Templates provide a framework to structure PRDs. Frameworks distill the best practices and best thinking from experienced professionals, teams, and organizations. They establish a standard way for setting goals, assessing progress, and evaluating success. This gives teams the structure they need to coordinate their efforts and stay on the same page, so they can work together to build great solutions. However, frameworks should support, not replace, insightful thinking. We still have to evaluate their relevance and adapt them to their specific needs.

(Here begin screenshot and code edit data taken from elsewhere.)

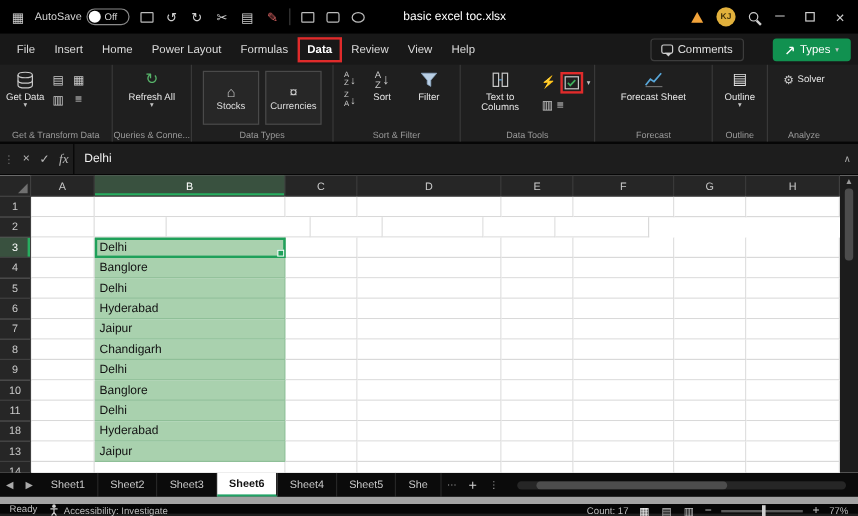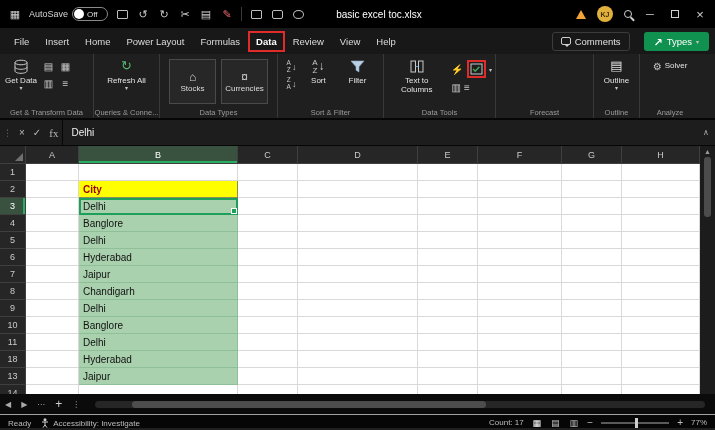"Comments" .tabrow-right { gap: 14px -> 24px }
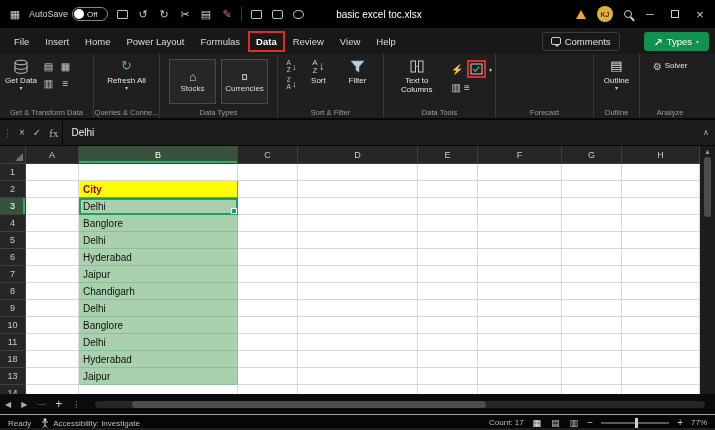"Forecast Sheet" div.bigbtn { html: none -> <div> <span> <svg> <polyline></polyline> <line></line> </svg> </span> <span>Forecast Sheet</span> </div> }
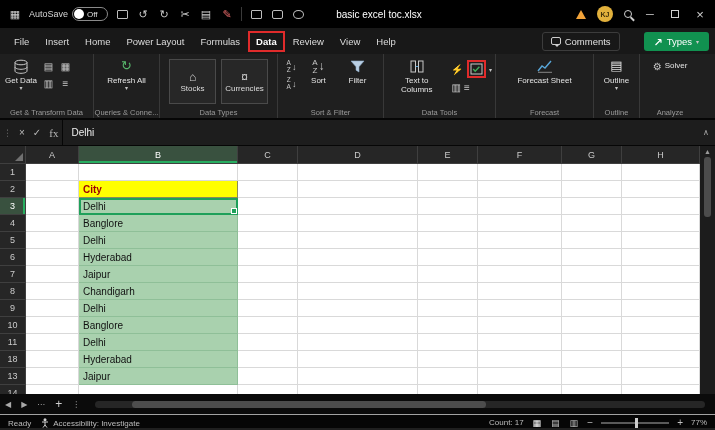"fx" .fx { font-style: none -> italic }
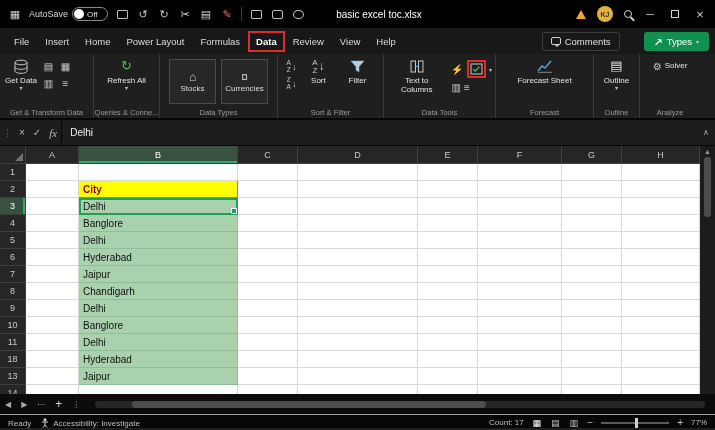"City" div.cell { html: <div>City</div> -> none }
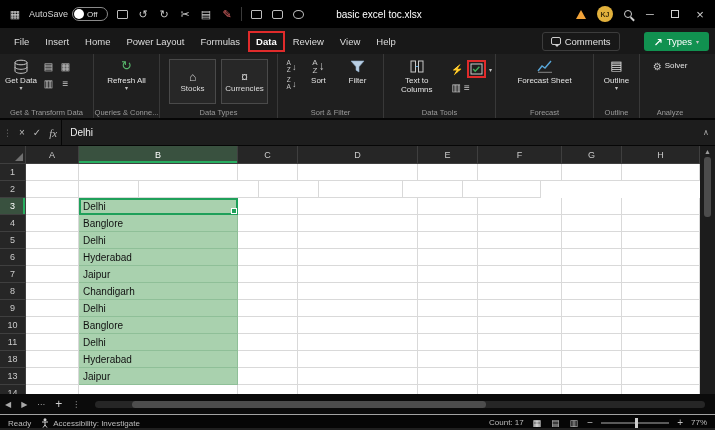"Sheet1" div.stabs { html: none -> <div> <div>Sheet1</div> <div>Sheet2</div> <div>Sheet3</div> <div>Sheet6</div> <div>Sheet4</div> <div>Sheet5</div> <div>She</div> </div> }
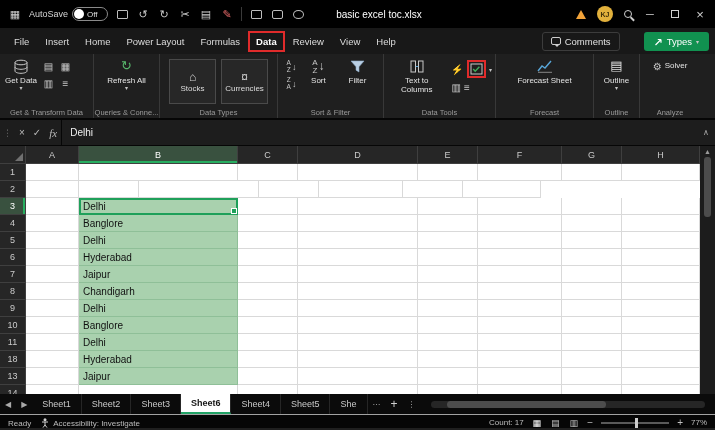"Ready" .statusbar { align-items: flex-end -> flex-start; border-top: 1px solid #a3a3a3 -> 6px solid #a3a3a3 }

There are a lot of great PRD templates out there, but finding the right template will not solve all our problems. They enforce certain frameworks in hopes of improving clarity, focus, and productivity. However, not all teams can successfully implement a framework. Teams must thoroughly understand a framework and its underlying principles to effectively use it. If they can’t figure out when, where, how, and why to apply a framework, forcing them to use it is pointless. The right organizational mechanisms also need to be in place to support framework adoption.